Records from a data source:
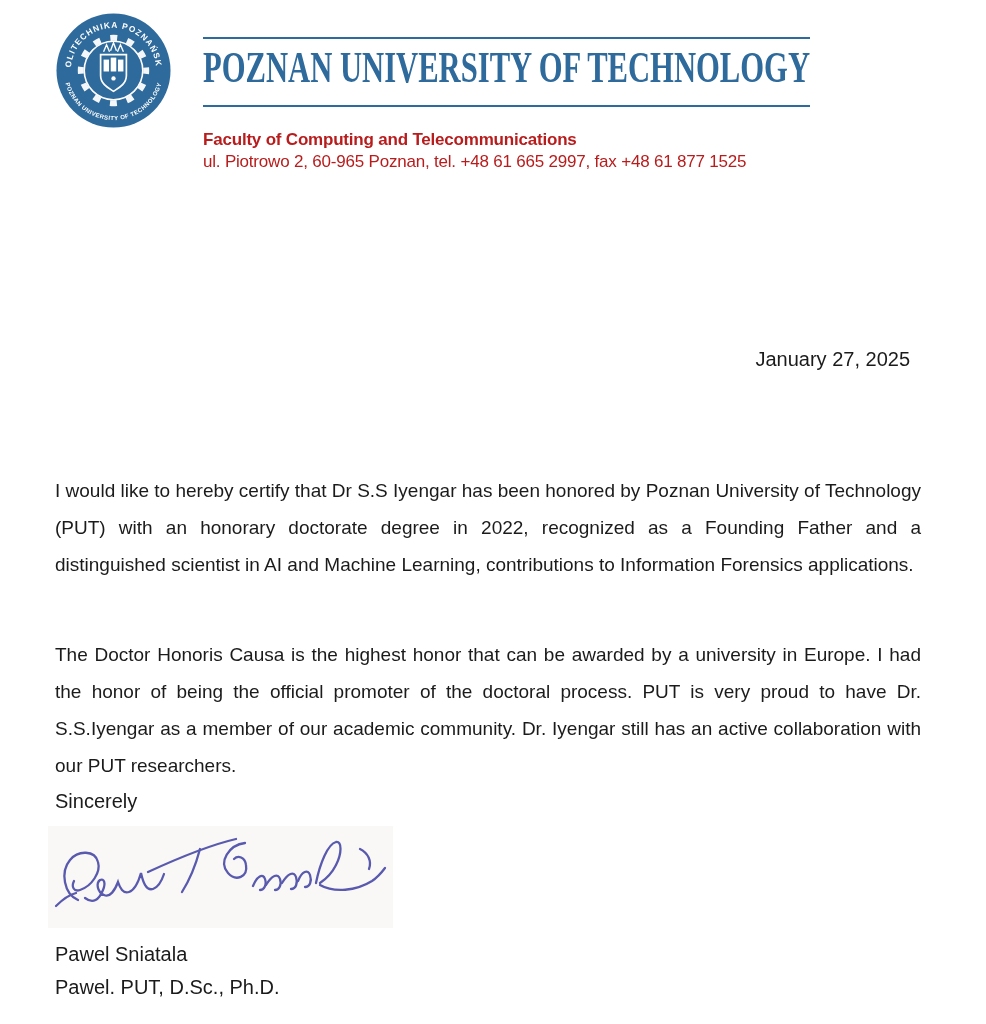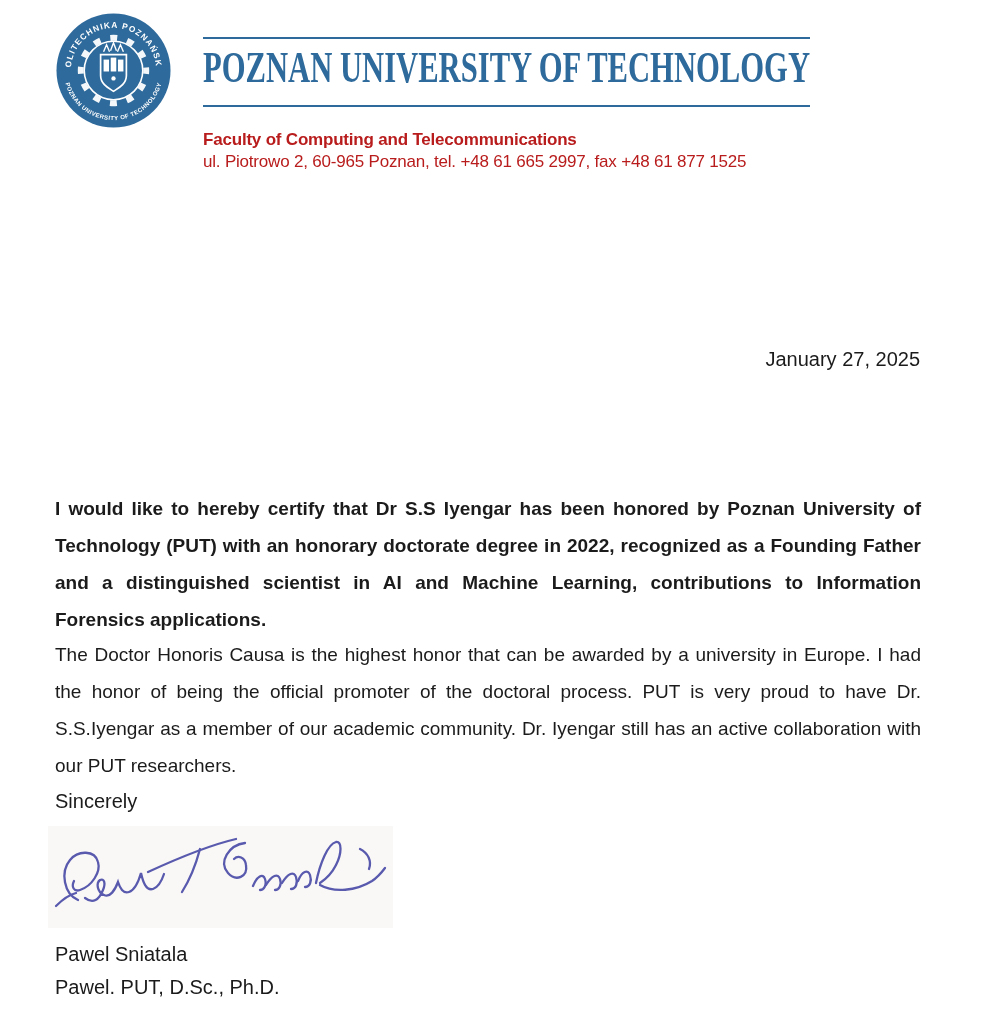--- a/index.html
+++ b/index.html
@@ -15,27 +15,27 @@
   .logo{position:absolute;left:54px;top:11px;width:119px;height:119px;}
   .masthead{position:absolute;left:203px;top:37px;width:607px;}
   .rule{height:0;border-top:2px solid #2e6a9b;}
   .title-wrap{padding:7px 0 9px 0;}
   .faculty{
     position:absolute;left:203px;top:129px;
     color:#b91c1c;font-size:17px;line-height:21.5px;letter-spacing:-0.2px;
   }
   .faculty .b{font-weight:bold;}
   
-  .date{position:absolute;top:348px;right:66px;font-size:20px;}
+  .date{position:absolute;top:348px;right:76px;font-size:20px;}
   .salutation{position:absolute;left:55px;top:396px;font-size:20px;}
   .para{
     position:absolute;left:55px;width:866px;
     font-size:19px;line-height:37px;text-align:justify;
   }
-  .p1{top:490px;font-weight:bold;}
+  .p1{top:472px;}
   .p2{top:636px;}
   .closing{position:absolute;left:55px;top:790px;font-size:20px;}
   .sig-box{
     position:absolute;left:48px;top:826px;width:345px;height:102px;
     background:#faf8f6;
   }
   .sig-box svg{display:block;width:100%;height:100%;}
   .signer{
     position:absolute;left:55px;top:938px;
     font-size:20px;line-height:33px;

Exercise: Starting at the line that holds "position:absolute;left:48px;top:826px;width:345px;height:102px;", set down each line exactly through the last line of the records above, and no others.

Your response:
     position:absolute;left:48px;top:826px;width:345px;height:102px;
     background:#faf8f6;
   }
   .sig-box svg{display:block;width:100%;height:100%;}
   .signer{
     position:absolute;left:55px;top:938px;
     font-size:20px;line-height:33px;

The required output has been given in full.